Data excerpts:
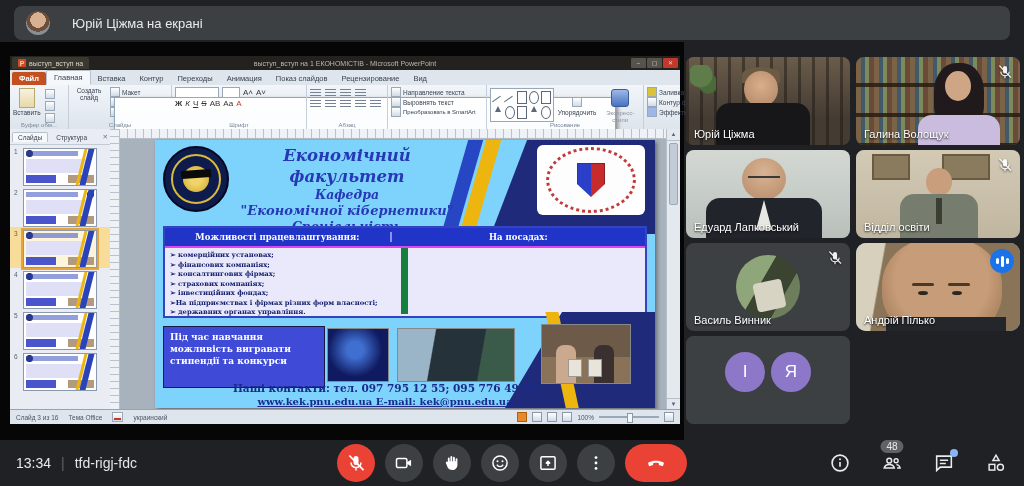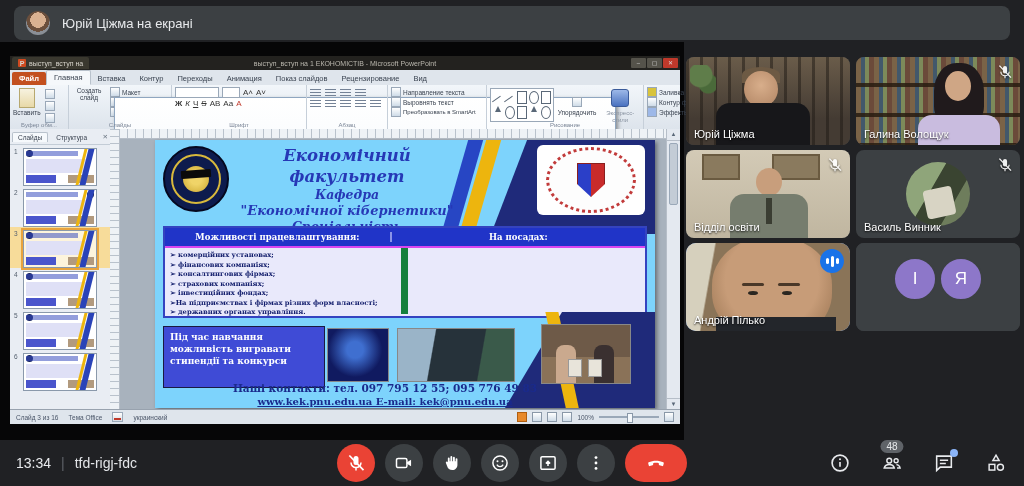--- a/index.html
+++ b/index.html
@@ -1,20 +1,20 @@
 <!DOCTYPE html>
 <html><head>
 <meta charset="utf-8">
 <style>
   html,body{margin:0;padding:0}
   body{width:1024px;height:486px;position:relative;background:#202124;overflow:hidden;
        font-family:"Liberation Sans",sans-serif;-webkit-font-smoothing:antialiased}
   
   .banner{position:absolute;left:14px;top:6px;right:14px;height:34px;background:#3c4043;
-          border-radius:8px;display:flex;align-items:center;gap:12px;padding:0 12px;z-index:5}
+          border-radius:8px;display:flex;align-items:center;gap:22px;padding:0 12px;z-index:5}
   .banner .av{width:24px;height:24px;border-radius:50%;
        background:radial-gradient(circle at 50% 38%,#d9b191 0 40%,#6b4f3c 41% 60%,#8a8f96 61%);flex:0 0 24px}
   .banner .btxt{color:#e8eaed;font-size:13px}
   
   .stage{position:absolute;left:0;top:42px;width:684px;height:398px;background:#060607}
   .ppt{position:absolute;left:10px;top:14px;width:670px;height:368px;background:#dfe5ec;font-size:7px;color:#333}
   .ppt-title{position:absolute;left:0;top:0;right:0;height:14px;background:#23221f;display:flex;align-items:center}
   .tabchip{display:flex;align-items:center;gap:3px;background:#3a382f;height:12px;padding:0 6px;margin-left:2px;border-radius:2px 2px 0 0}
   .picon{width:8px;height:8px;background:#cf4a20;color:#fff;font-size:6px;font-weight:bold;display:flex;align-items:center;justify-content:center;border-radius:1px}
   .tabchip span{color:#d8d5cc;font-size:7px}
@@ -591,20 +591,29 @@
       <svg viewBox="0 0 24 24" width="18" height="18">
           <rect x="9.2" y="4" width="5.6" height="10" rx="2.8" fill="#fff"></rect>
           <path d="M6.5 11.5a5.5 5.5 0 0 0 11 0" stroke="#fff" stroke-width="1.6" fill="none"></path>
           <path d="M12 17v3.4" stroke="#fff" stroke-width="1.6"></path>
           <path d="M4.5 3.5l15.5 16" stroke="#fff" stroke-width="1.9"></path>
         </svg>
     </span>
     <span class="tname">Галина Волощук</span>
   </div>
 
+  <div class="tile">
+    <div class="scene s2">
+      <i class="head"></i>
+        <i class="glasses"></i>
+        <i class="torso"></i>
+        <i class="shirt"></i>
+    </div>
+    <span class="tname">Едуард Лапковський</span>
+  </div>
 
   <div class="tile">
     <div class="scene s3">
       <i class="frame f1"></i>
         <i class="frame f2"></i>
         <i class="head"></i>
         <i class="torso"></i>
         <i class="tie"></i>
     </div>
     <span class="micoff">

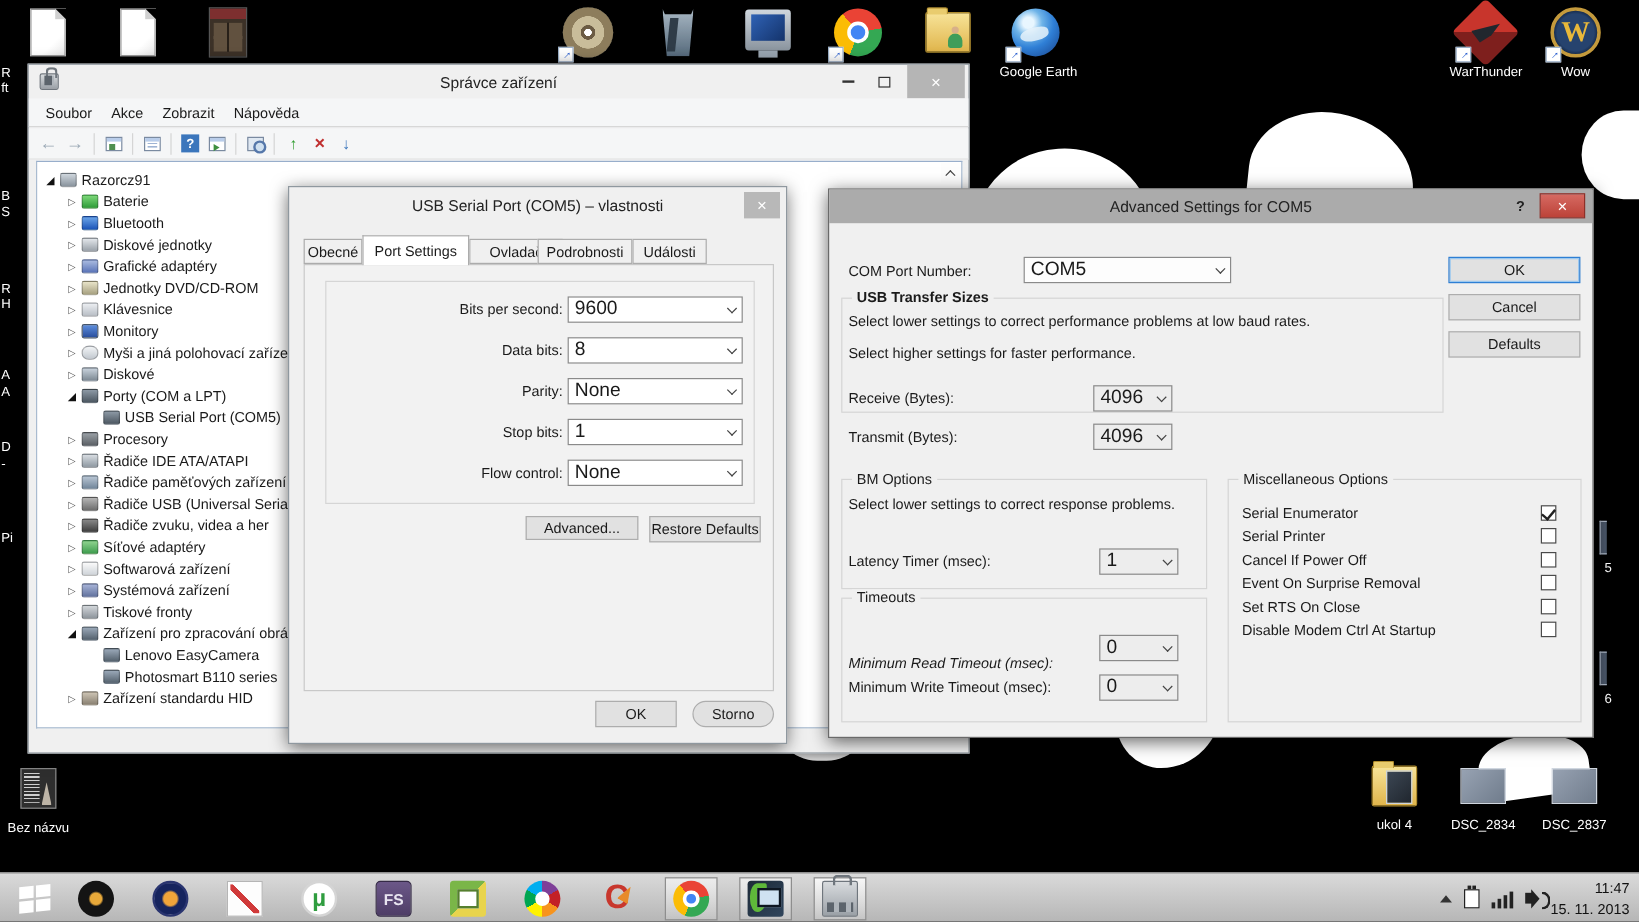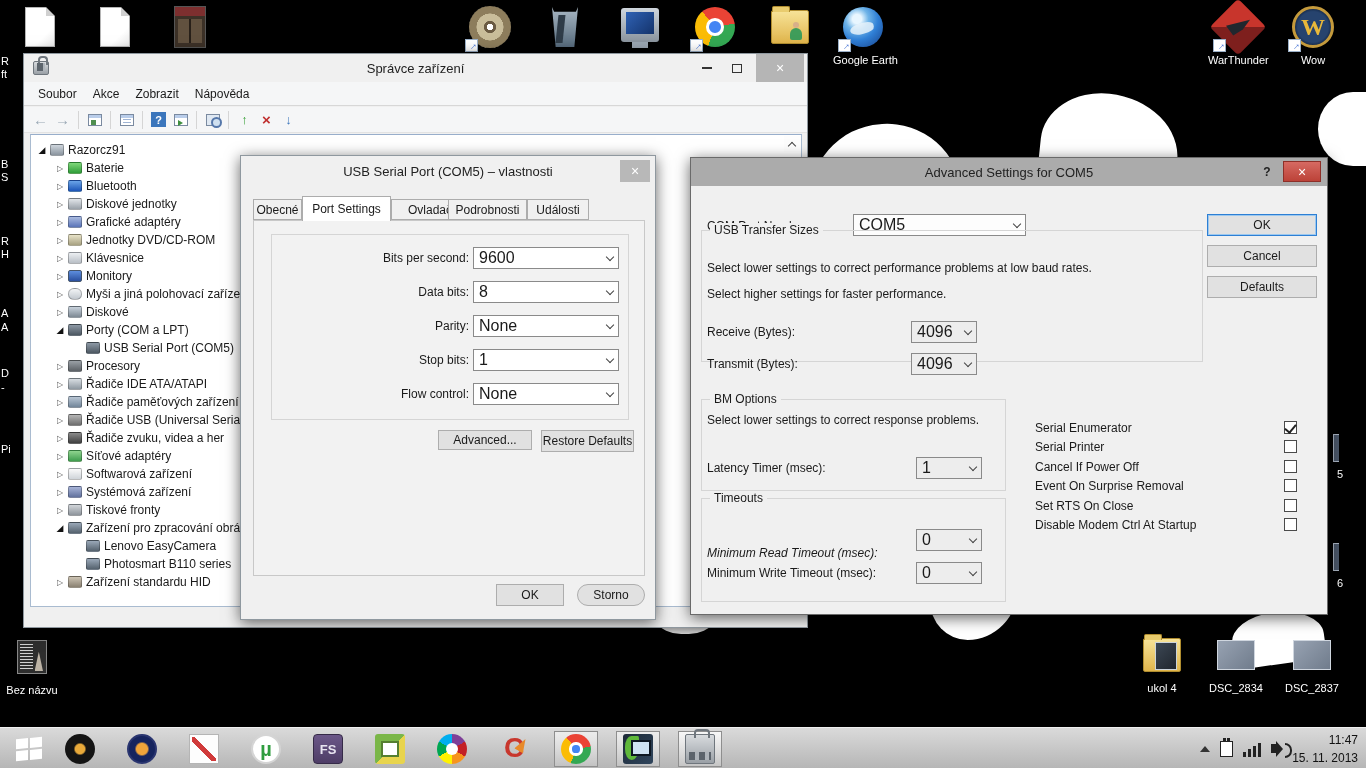--- a/index.html
+++ b/index.html
@@ -568,21 +568,21 @@
       <span class="val">COM5</span>
         <span class="chev" data-name="chevron-down-icon">
           <span class="chevron"></span>
         </span>
     </div>
 
     <div class="btn" data-name="ok-button" style="left:516px;top:56px;width:110px;height:22px;border:1px solid #2d7fd4;box-shadow:inset 0 0 0 1px #9cc8ef;">OK</div>
     <div class="btn" data-name="cancel-button" style="left:516px;top:87px;width:110px;height:22px;">Cancel</div>
     <div class="btn" data-name="defaults-button" style="left:516px;top:118px;width:110px;height:22px;">Defaults</div>
 
-    <div class="fieldset" data-name="usb-transfer-groupbox" style="left:10px;top:72px;width:502px;height:132px;">
+    <div class="fieldset" data-name="usb-transfer-groupbox" style="left:10px;top:90px;width:502px;height:96px;font-weight:bold;">
       <span class="legend" data-name="groupbox-title">USB Transfer Sizes</span>
     </div>
     <div class="flabel" data-name="usb-transfer-hint-1" style="left:16px;top:103px;">Select lower settings to correct performance problems at low baud rates.</div>
     <div class="flabel" data-name="usb-transfer-hint-2" style="left:16px;top:129px;">Select higher settings for faster performance.</div>
     <div class="flabel" data-name="receive-bytes-label" style="left:16px;top:167px;">Receive (Bytes):</div>
     <div class="combo" data-name="receive-bytes-combobox" style="left:220px;top:163px;width:66px;height:22px;background:#ededed;">
       <span class="val">4096</span>
         <span class="chev" data-name="chevron-down-icon">
           <span class="chevron"></span>
         </span>
@@ -618,20 +618,23 @@
         </span>
     </div>
     <div class="flabel" data-name="min-write-timeout-label" style="left:16px;top:408px;">Minimum Write Timeout (msec):</div>
     <div class="combo" data-name="min-write-timeout-combobox" style="left:225px;top:404px;width:66px;height:22px;background:#ededed;">
       <span class="val">0</span>
         <span class="chev" data-name="chevron-down-icon">
           <span class="chevron"></span>
         </span>
     </div>
 
+    <div class="fieldset" data-name="misc-options-groupbox" style="left:332px;top:241px;width:295px;height:203px;">
+      <span class="legend" data-name="groupbox-title">Miscellaneous Options</span>
+    </div>
     <div id="misc-options">
         <div class="flabel" data-name="misc-option-label" style="left: 344px; top: 263px;">Serial Enumerator</div>
         <div class="checkbox on" data-name="misc-option-checkbox" style="left: 593px; top: 263px;"></div>
         <div class="flabel" data-name="misc-option-label" style="left: 344px; top: 282px;">Serial Printer</div>
         <div class="checkbox" data-name="misc-option-checkbox" style="left: 593px; top: 282px;"></div>
         <div class="flabel" data-name="misc-option-label" style="left: 344px; top: 302px;">Cancel If Power Off</div>
         <div class="checkbox" data-name="misc-option-checkbox" style="left: 593px; top: 302px;"></div>
         <div class="flabel" data-name="misc-option-label" style="left: 344px; top: 321px;">Event On Surprise Removal</div>
         <div class="checkbox" data-name="misc-option-checkbox" style="left: 593px; top: 321px;"></div>
         <div class="flabel" data-name="misc-option-label" style="left: 344px; top: 341px;">Set RTS On Close</div>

Instructions for the task: Print all entries exactly; skip the pictures.

Output of the exercise:
--- a/index.html
+++ b/index.html
@@ -1,20 +1,20 @@
 <!DOCTYPE html>
 <html><head>
 <meta charset="utf-8">
 <style>
   html,body{margin:0;padding:0}
   body{width:1024px;height:486px;position:relative;background:#202124;overflow:hidden;
        font-family:"Liberation Sans",sans-serif;-webkit-font-smoothing:antialiased}
   
   .banner{position:absolute;left:14px;top:6px;right:14px;height:34px;background:#3c4043;
-          border-radius:8px;display:flex;align-items:center;gap:12px;padding:0 12px;z-index:5}
+          border-radius:8px;display:flex;align-items:center;gap:22px;padding:0 12px;z-index:5}
   .banner .av{width:24px;height:24px;border-radius:50%;
        background:radial-gradient(circle at 50% 38%,#d9b191 0 40%,#6b4f3c 41% 60%,#8a8f96 61%);flex:0 0 24px}
   .banner .btxt{color:#e8eaed;font-size:13px}
   
   .stage{position:absolute;left:0;top:42px;width:684px;height:398px;background:#060607}
   .ppt{position:absolute;left:10px;top:14px;width:670px;height:368px;background:#dfe5ec;font-size:7px;color:#333}
   .ppt-title{position:absolute;left:0;top:0;right:0;height:14px;background:#23221f;display:flex;align-items:center}
   .tabchip{display:flex;align-items:center;gap:3px;background:#3a382f;height:12px;padding:0 6px;margin-left:2px;border-radius:2px 2px 0 0}
   .picon{width:8px;height:8px;background:#cf4a20;color:#fff;font-size:6px;font-weight:bold;display:flex;align-items:center;justify-content:center;border-radius:1px}
   .tabchip span{color:#d8d5cc;font-size:7px}
@@ -591,20 +591,29 @@
       <svg viewBox="0 0 24 24" width="18" height="18">
           <rect x="9.2" y="4" width="5.6" height="10" rx="2.8" fill="#fff"></rect>
           <path d="M6.5 11.5a5.5 5.5 0 0 0 11 0" stroke="#fff" stroke-width="1.6" fill="none"></path>
           <path d="M12 17v3.4" stroke="#fff" stroke-width="1.6"></path>
           <path d="M4.5 3.5l15.5 16" stroke="#fff" stroke-width="1.9"></path>
         </svg>
     </span>
     <span class="tname">Галина Волощук</span>
   </div>
 
+  <div class="tile">
+    <div class="scene s2">
+      <i class="head"></i>
+        <i class="glasses"></i>
+        <i class="torso"></i>
+        <i class="shirt"></i>
+    </div>
+    <span class="tname">Едуард Лапковський</span>
+  </div>
 
   <div class="tile">
     <div class="scene s3">
       <i class="frame f1"></i>
         <i class="frame f2"></i>
         <i class="head"></i>
         <i class="torso"></i>
         <i class="tie"></i>
     </div>
     <span class="micoff">

--- a/index.html
+++ b/index.html
@@ -568,21 +568,21 @@
       <span class="val">COM5</span>
         <span class="chev" data-name="chevron-down-icon">
           <span class="chevron"></span>
         </span>
     </div>
 
     <div class="btn" data-name="ok-button" style="left:516px;top:56px;width:110px;height:22px;border:1px solid #2d7fd4;box-shadow:inset 0 0 0 1px #9cc8ef;">OK</div>
     <div class="btn" data-name="cancel-button" style="left:516px;top:87px;width:110px;height:22px;">Cancel</div>
     <div class="btn" data-name="defaults-button" style="left:516px;top:118px;width:110px;height:22px;">Defaults</div>
 
-    <div class="fieldset" data-name="usb-transfer-groupbox" style="left:10px;top:72px;width:502px;height:132px;">
+    <div class="fieldset" data-name="usb-transfer-groupbox" style="left:10px;top:90px;width:502px;height:96px;font-weight:bold;">
       <span class="legend" data-name="groupbox-title">USB Transfer Sizes</span>
     </div>
     <div class="flabel" data-name="usb-transfer-hint-1" style="left:16px;top:103px;">Select lower settings to correct performance problems at low baud rates.</div>
     <div class="flabel" data-name="usb-transfer-hint-2" style="left:16px;top:129px;">Select higher settings for faster performance.</div>
     <div class="flabel" data-name="receive-bytes-label" style="left:16px;top:167px;">Receive (Bytes):</div>
     <div class="combo" data-name="receive-bytes-combobox" style="left:220px;top:163px;width:66px;height:22px;background:#ededed;">
       <span class="val">4096</span>
         <span class="chev" data-name="chevron-down-icon">
           <span class="chevron"></span>
         </span>
@@ -618,20 +618,23 @@
         </span>
     </div>
     <div class="flabel" data-name="min-write-timeout-label" style="left:16px;top:408px;">Minimum Write Timeout (msec):</div>
     <div class="combo" data-name="min-write-timeout-combobox" style="left:225px;top:404px;width:66px;height:22px;background:#ededed;">
       <span class="val">0</span>
         <span class="chev" data-name="chevron-down-icon">
           <span class="chevron"></span>
         </span>
     </div>
 
+    <div class="fieldset" data-name="misc-options-groupbox" style="left:332px;top:241px;width:295px;height:203px;">
+      <span class="legend" data-name="groupbox-title">Miscellaneous Options</span>
+    </div>
     <div id="misc-options">
         <div class="flabel" data-name="misc-option-label" style="left: 344px; top: 263px;">Serial Enumerator</div>
         <div class="checkbox on" data-name="misc-option-checkbox" style="left: 593px; top: 263px;"></div>
         <div class="flabel" data-name="misc-option-label" style="left: 344px; top: 282px;">Serial Printer</div>
         <div class="checkbox" data-name="misc-option-checkbox" style="left: 593px; top: 282px;"></div>
         <div class="flabel" data-name="misc-option-label" style="left: 344px; top: 302px;">Cancel If Power Off</div>
         <div class="checkbox" data-name="misc-option-checkbox" style="left: 593px; top: 302px;"></div>
         <div class="flabel" data-name="misc-option-label" style="left: 344px; top: 321px;">Event On Surprise Removal</div>
         <div class="checkbox" data-name="misc-option-checkbox" style="left: 593px; top: 321px;"></div>
         <div class="flabel" data-name="misc-option-label" style="left: 344px; top: 341px;">Set RTS On Close</div>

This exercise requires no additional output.